LES ÉLEVEURS LAITIERS ONT PARFOIS LE SENTIMENT que les exigences réglementaires pour réduire l'impact environnemental de leur activité sont sans fin. Après la lutte contre les nitrates se dessine celle contre les gaz à effet de serre. En France, l'élevage bovin (lait et viande) représente 60 % des émissions agricoles et 10 % des émissions nationales de GES. Principalement en cause, le méthane entérique rejeté par les bovins (voir ci-contre). Comment le réduire alors qu'il s'agit d'un phénomène naturel ? Pas de panique, répond l'Institut de l'élevage, des leviers d'actions existent dans les exploitations laitières. « Dans les structures optimisées, il est possible de diminuer les émissions jusqu'à 15 %, estime Jean-Baptiste Dollé, responsable du service environnement. Pour celles qui ont encore des marges de manoeuvre technico-économiques, ce potentiel de réduction est plus important. » L'analyse de 127 exploitations laitières spécialisées montre que l'empreinte carbone (ci-dessous) de celles les moins optimisées est supérieure de 30 à 40 % à celles les plus optimisées (voir page suivante). « Il ne faut pas en incomber la responsabilité à un système de production ou un autre, ajoute-t-il. Les émissions brutes, c'est-à-dire sans compter le stockage de carbone par les prairies, sont peu différentes entre les divers modes de conduite. En revanche, on enregistre de grandes différences à l'intérieur de chaque système. »

Prairies : Un levier efficace

Le principal levier d'action repose sur la séquestration du carbone par les prairies. En effet, à partir de travaux réalisés par l'Inra, l'Institut de l'élevage considère qu'une prairie de moins de trente ans stocke 500 kg de carbone/ha/an et une prairie de plus de trente ans 200 kg. Un avantage indéniable pour les systèmes herbagers de plaine et de montagne qui compensent une partie des émissions de méthane entérique (voir page suivante). Cet atout fait son chemin dans les instances internationales. La FAO, qui définit la contribution de l'agriculture aux émissions mondiales, en accepte le principe sans l'intégrer à ce stade dans ses calculs. La Fédération internationale laitière a l'intention d'en tenir compte à l'occasion de la révision prochaine de son guide méthodologique. En fait, l'avancée majeure se déroule en France. Une base de données nationale est en cours de constitution pour permettre, à terme, de calculer l'empreinte carbone des produits proposés aux consommateurs. Pilotée par l'Ademe, cette dernière a décidé en septembre d'y introduire le stockage de carbone des prairies. « S'il y a stockage de carbone, il y aussi déstockage, avertit Jean-Baptiste Dollé. On estime ainsi qu'une prairie permanente retournée libère 1 000 kg/ha/an de carbone et ceci durant vingt ans. » Il ne faut pas oublier non plus que les prairies participent à l'autonomie protéique de l'exploitation avec, à la clé, une baisse des achats des concentrés azotés. Or, avec l'agrandissement des troupeaux, toute la difficulté aujourd'hui est de maintenir, voire de développer les prairies, en particulier les prairies pâturées dans les exploitations. Cela suppose des regroupements parcellaires autour des bâtiments, la création de chemins de pâturage, etc. Par ailleurs, les experts sur le changement climatique estiment qu'à moyen terme, les étés seront plus secs et les automnes et les fins d'hiver plus doux. La saison de pâturage démarrera sans doute plus tôt et s'achèvera plus tard, avec la nécessité de disposer de sols portants.

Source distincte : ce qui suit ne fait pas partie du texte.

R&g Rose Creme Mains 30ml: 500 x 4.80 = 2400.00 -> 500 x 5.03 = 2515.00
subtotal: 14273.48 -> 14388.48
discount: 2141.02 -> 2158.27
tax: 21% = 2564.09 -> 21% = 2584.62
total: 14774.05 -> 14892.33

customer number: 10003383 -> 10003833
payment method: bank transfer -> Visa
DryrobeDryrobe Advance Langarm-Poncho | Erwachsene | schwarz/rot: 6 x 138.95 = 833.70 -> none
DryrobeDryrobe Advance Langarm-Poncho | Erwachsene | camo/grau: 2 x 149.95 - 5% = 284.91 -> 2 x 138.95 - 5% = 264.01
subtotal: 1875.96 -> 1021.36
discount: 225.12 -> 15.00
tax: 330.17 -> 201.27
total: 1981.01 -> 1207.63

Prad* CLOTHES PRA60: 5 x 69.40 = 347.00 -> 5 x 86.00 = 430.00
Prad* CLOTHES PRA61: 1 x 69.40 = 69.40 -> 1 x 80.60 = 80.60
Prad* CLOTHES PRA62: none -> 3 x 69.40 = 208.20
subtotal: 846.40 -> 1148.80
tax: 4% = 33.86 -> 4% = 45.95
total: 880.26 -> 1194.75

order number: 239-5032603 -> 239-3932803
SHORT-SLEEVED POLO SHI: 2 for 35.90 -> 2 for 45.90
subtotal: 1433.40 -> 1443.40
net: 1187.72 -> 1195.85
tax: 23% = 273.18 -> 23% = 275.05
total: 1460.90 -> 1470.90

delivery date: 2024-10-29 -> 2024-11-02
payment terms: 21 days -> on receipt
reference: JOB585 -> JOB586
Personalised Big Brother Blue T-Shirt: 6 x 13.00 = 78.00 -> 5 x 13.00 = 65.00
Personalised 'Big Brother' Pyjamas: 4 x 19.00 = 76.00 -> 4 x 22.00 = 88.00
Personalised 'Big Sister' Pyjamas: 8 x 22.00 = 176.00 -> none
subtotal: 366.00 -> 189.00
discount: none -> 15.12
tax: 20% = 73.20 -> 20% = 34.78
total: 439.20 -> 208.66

Concentrés : Éviter les gaspillages

Les concentrés sont le premier poste des charges opérationnelles. Or, un certain nombre d'éleveurs laitiers ont encore « la main lourde », ce qui explique les écarts de coûts de concentrés entre les exploitations les plus et les moins performantes (voir ci-dessus). Diminuer leur distribution, si cela s'avère nécessaire, améliorera donc la marge de l'atelier du lait. C'est l'objectif principal recherché. Il contribuera aussi à la baisse des émissions de CO2 qui leur sont affectées.

- Tourteau de colza. De même, le remplacement du tourteau de soja par du tourteau de colza répond généralement à ce double objectif économique et environnemental. L'empreinte carbone du colza, produit en France, n'est pas alourdie par le poids de la déforestation qui est appliquée au tourteau de soja.

- Graine de lin extrudé. Des essais sur quelques vaches, menées par l'Inra de Clermont- Ferrand, indiquent que la graine de lin extrudée joue sur le méthane entérique des laitières. Elle est distribuée à hauteur de 3 % de teneur en lipides dans la ration totale durant un an. Par rapport au lot témoin et ramenées au kilo de lait, les émissions sont abaissées de 22 % pour une production considérée identique (voir L'Éleveur laitier d'avril 2011, p. 42). Avec un tel niveau de réduction, on pourrait imaginer que le lin résoudra une bonne partie de l'empreinte carbone des fermes laitières. « Cette piste demande encore à être explorée à l'échelle globale du système, précise Jean-Baptiste Dollé. Si elle se confirme, il n'est pas certain qu'elle puisse être généralisée. La graine de lin n'est pas un produit que l'on trouve couramment sur le marché. »

- Le rumen. Distribuer une ration dont le niveau d'azote ruminal est restreint de 5 % par rapport aux recommandations ne pénalise pas les résultats laitiers mais minore les rejets azotés de 10 kg/VL sur une lactation. « C'est possible, confirme Yann Martinot, d'Orne Conseil Élevage, à condition d'être précis dans les quantités distribuées et dans l'analyse des fourrages et des aliments. Ne l'étant pas assez jusqu'à présent, ce levier est peu actionné. »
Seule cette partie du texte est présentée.